EXERCISE
Could you write out exactly the lines from the one that contains "[416,933,680,946] [76,948,158,961] areas" through the last line of the listing below, both included and nothing more?

DATA FOR THE TASK
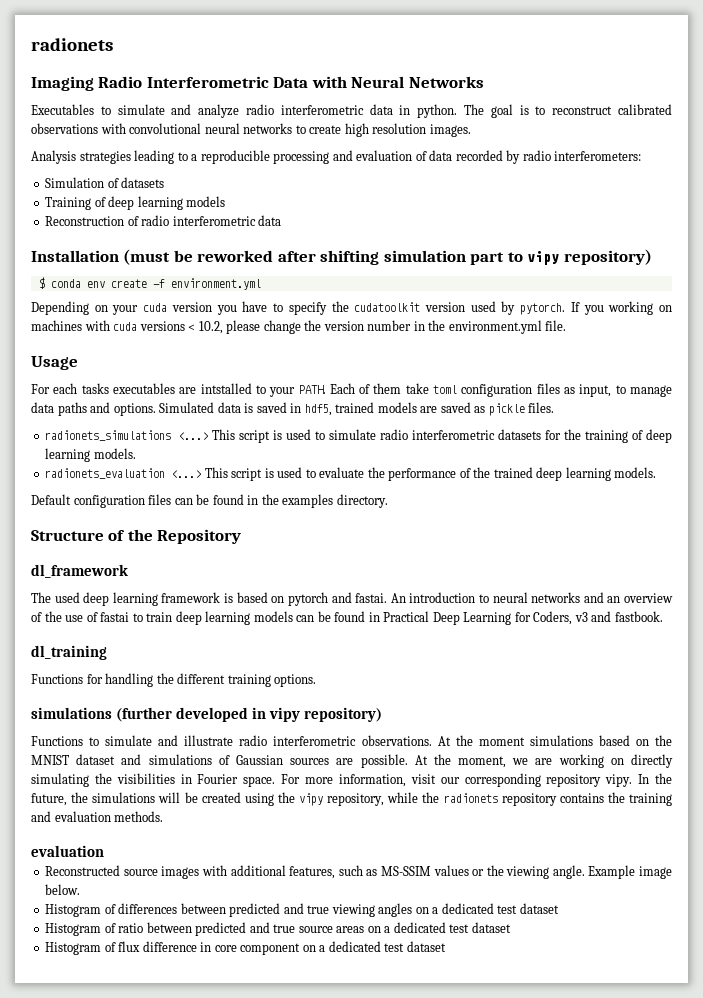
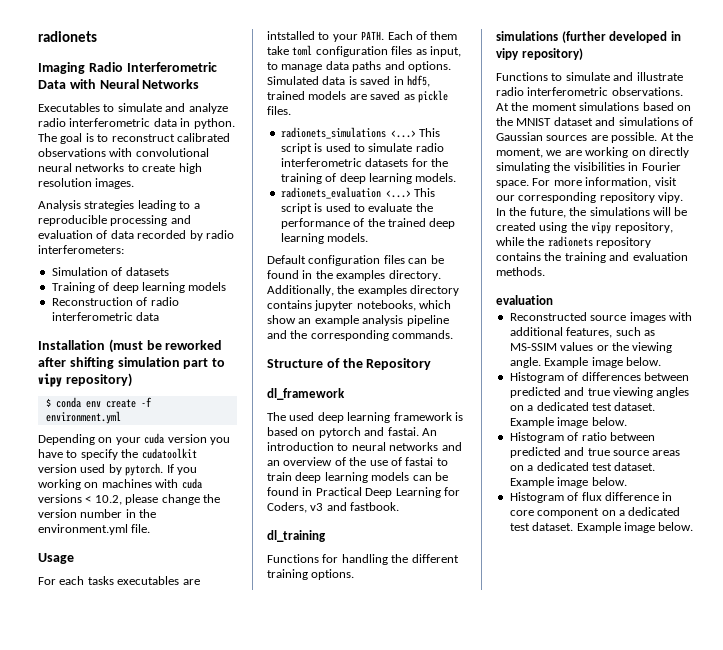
(388, 501) none -> [267,285,460,296] [267,300,452,311] [267,315,449,326] [267,330,454,341] Additionally, the examples directory contains jupyter notebooks, which show an example analysis pipeline and the corresponding commands.
[519,903,559,914] dataset -> [614,402,656,411] [509,417,627,428] dataset. Example image below.
[471,922,511,933] dataset -> [614,462,656,471] [509,477,627,488] dataset. Example image below.
[406,941,446,952] dataset -> [532,522,694,533] dataset. Example image below.

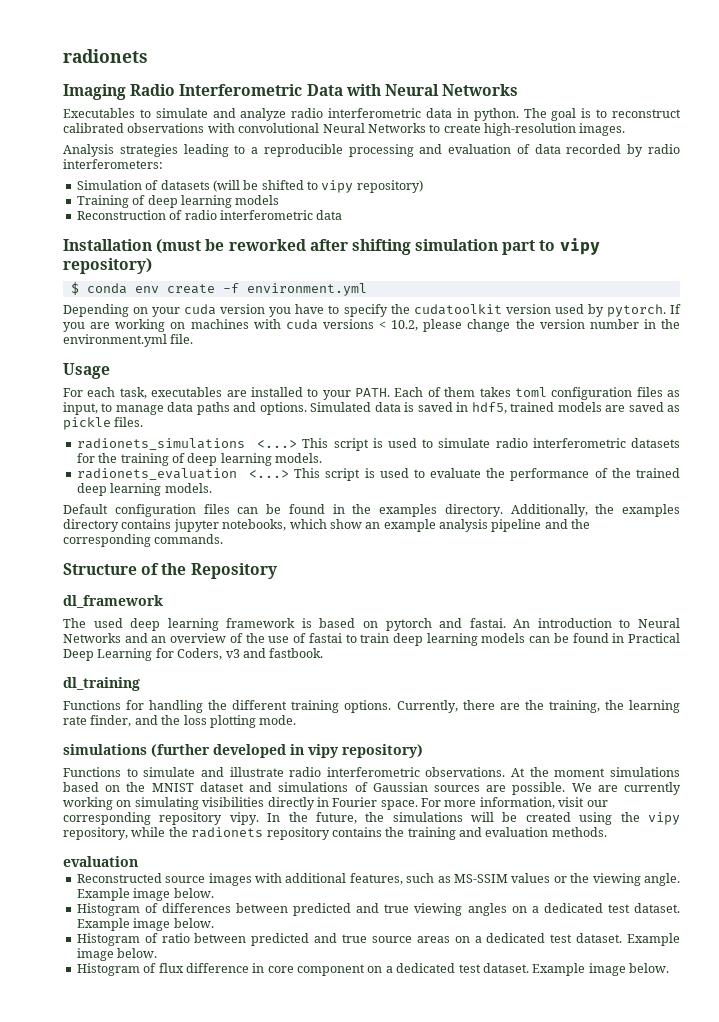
[38,163,202,174] [38,178,92,187] neural networks to create high resolution -> [322,123,576,136] Neural Networks to create high-resolution
(169, 271) none -> [212,180,423,193] (will be shifted to vipy repository)
(197, 471) none -> [90,322,111,329] are
[87,576,114,585] tasks -> [119,387,147,399] task,
[267,31,315,40] intstalled -> [250,387,303,397] installed
[267,46,289,55] take -> [479,387,511,397] takes
[351,442,439,451] neural networks -> [637,618,680,628] [63,633,121,643] Neural Networks
(355, 574) none -> [396,700,681,713] [63,715,297,728] Currently, there are the training, the learning rate finder, and the loss plotting mode.
[660,132,693,141] [496,147,689,158] [496,162,625,173] At the moment, we are working on directly simulating the visibilities -> [571,782,681,795] [63,797,315,810] We are currently working on simulating visibilities directly

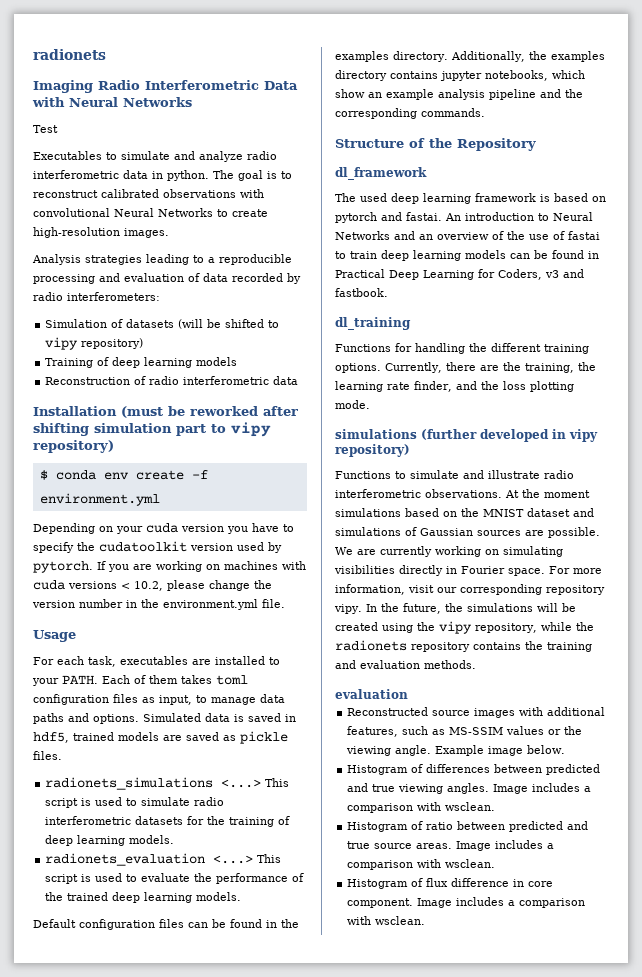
(519, 90) none -> [33,125,58,133] // Test
[467,903,680,916] [76,918,214,931] angles on a dedicated test dataset. Example image below. -> [447,783,592,794] [347,802,496,813] angles. Image includes a comparison with wsclean.
[416,933,680,946] [76,948,158,961] areas on a dedicated test dataset. Example image below. -> [416,840,555,851] [347,859,496,870] areas. Image includes a comparison with wsclean.
[297,963,669,976] component on a dedicated test dataset. Example image below. -> [347,897,586,908] [347,916,426,925] component. Image includes a comparison with wsclean.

COMPLETED EXERCISE
[416,933,680,946] [76,948,158,961] areas on a dedicated test dataset. Example image below. -> [416,840,555,851] [347,859,496,870] areas. Image includes a comparison with wsclean.
[297,963,669,976] component on a dedicated test dataset. Example image below. -> [347,897,586,908] [347,916,426,925] component. Image includes a comparison with wsclean.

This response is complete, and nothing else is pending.